According to government estimates, more than 3 million adolescents in the U.S. currently smoke, and every day 3,000 young people become regular smokers. The use of tobacco has an almost 50 percent chance of killing those who take up the habit - 3 times the risk of playing a round of Russian roulette. The Center for Disease Control and Prevention tells us that approximately half of all teenage boys and over a third of teenage girls now smoke either cigarettes or cigars - or chew tobacco. More than a third of teens take up smoking, and ninety percent of the new smokers are children and teenagers. These new smokers replace the smokers who quit or died prematurely from a smoking related disease.

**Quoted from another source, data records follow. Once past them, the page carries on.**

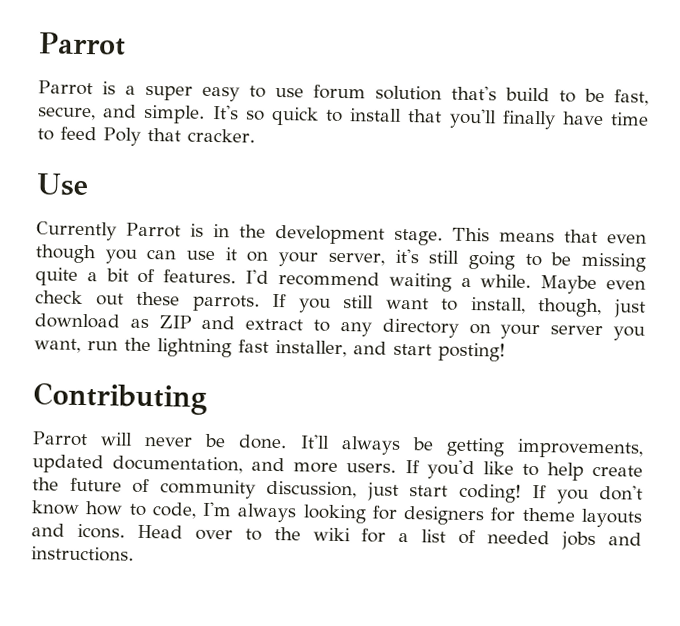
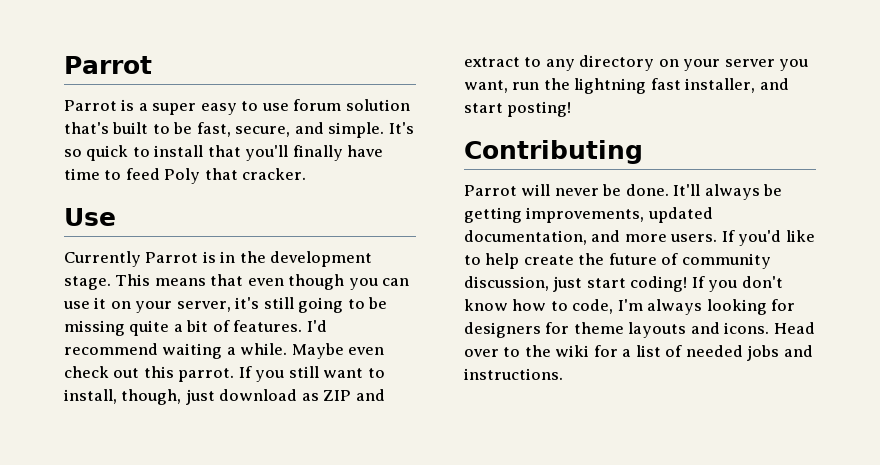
[505,87,550,102] build -> [112,122,149,134] built
[136,291,260,312] these parrots. -> [143,366,235,382] this parrot.

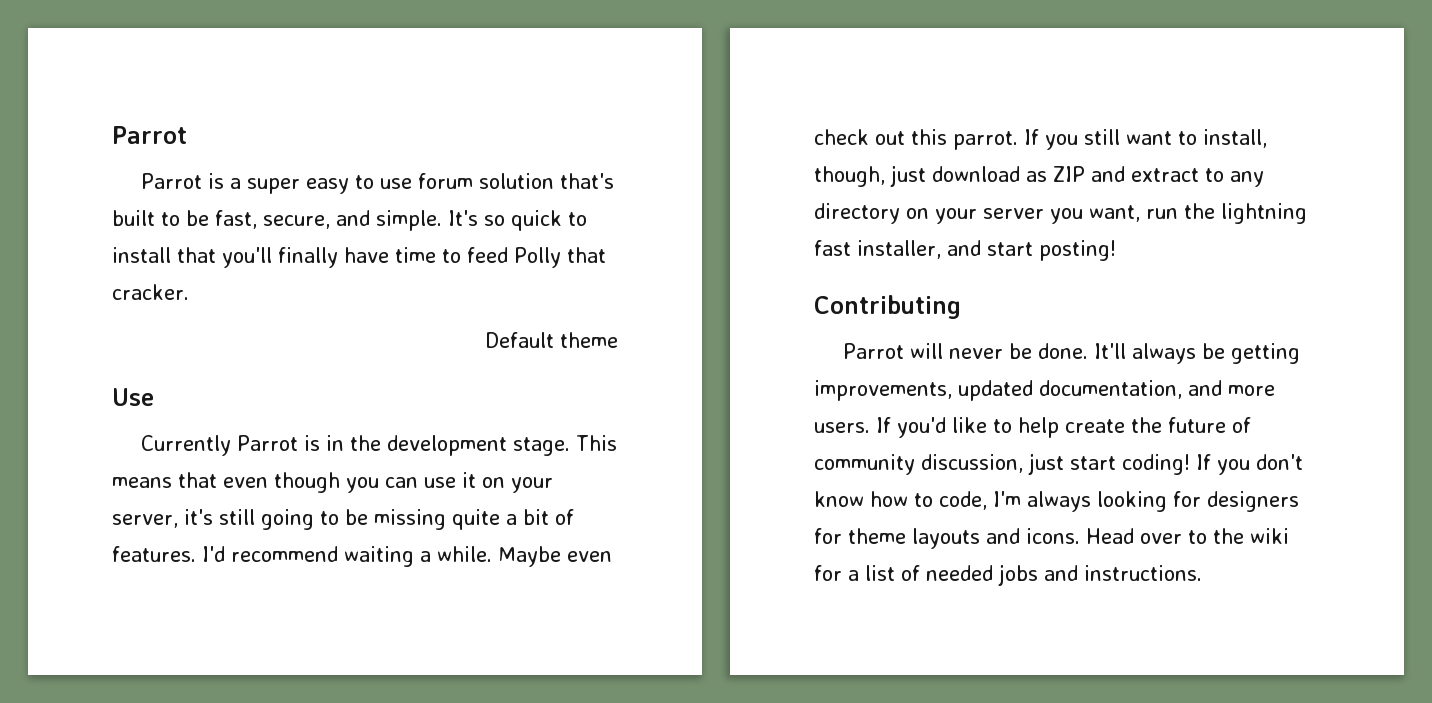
[164,168,201,184] Poly -> [514,247,561,268] Polly
(307, 174) none -> [485,332,618,348] // Default theme

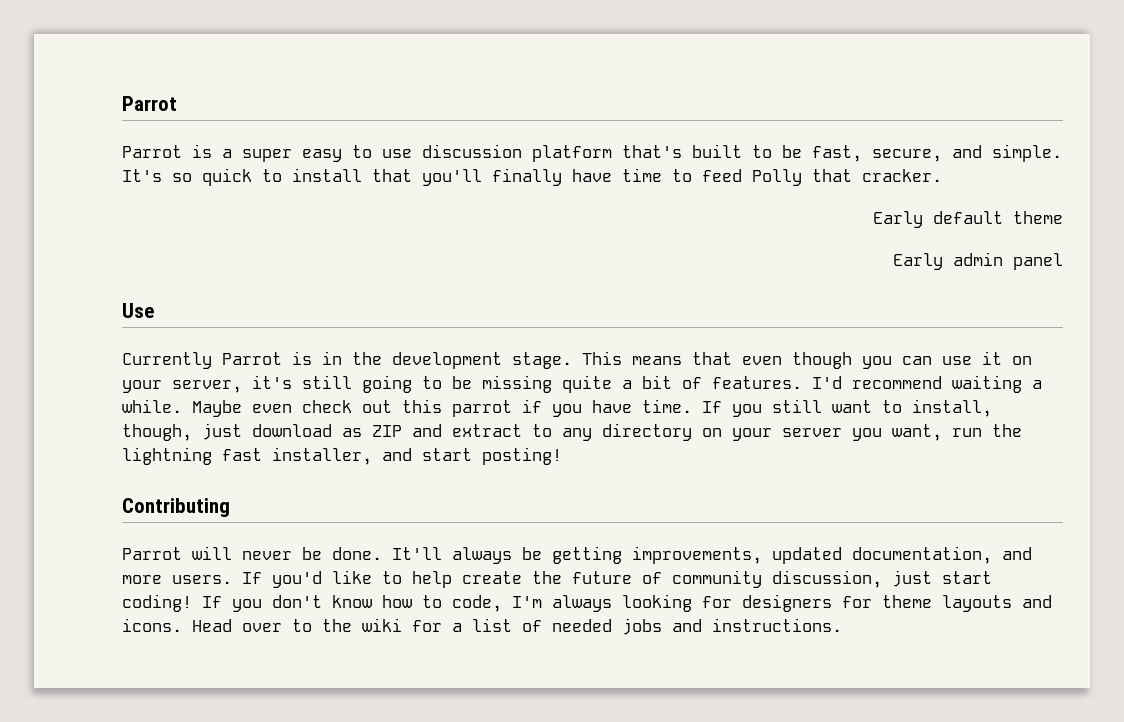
[417,173,554,189] forum solution -> [422,144,612,162] discussion platform
[485,332,618,348] Default theme -> [873,211,1063,228] [893,252,1063,270] Early default theme // Early admin panel
[953,131,1018,150] parrot. -> [452,399,692,417] parrot if you have time.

As these children enter adulthood as smokers, they will not be perceived by society as "cool" but as social outcasts, not only because smoking has trapped them into a life of servitude - constantly having to feed their addiction - but also because of their offensive breath and body odor. Studies from the Nicotine Dependency Unit at the Mayo Clinic show that nicotine addiction can start within a few days of starting to smoke and after just a few cigarettes. Younger people must be warned that no amount of smoking is risk free, and just fooling around or experimenting with cigarettes can result in not being able to quit. The younger a person is when beginning smoking, the more likely he/she is to become a heavy smoker, and the risk of a young person smoking is 13 times higher if their best friends smoke.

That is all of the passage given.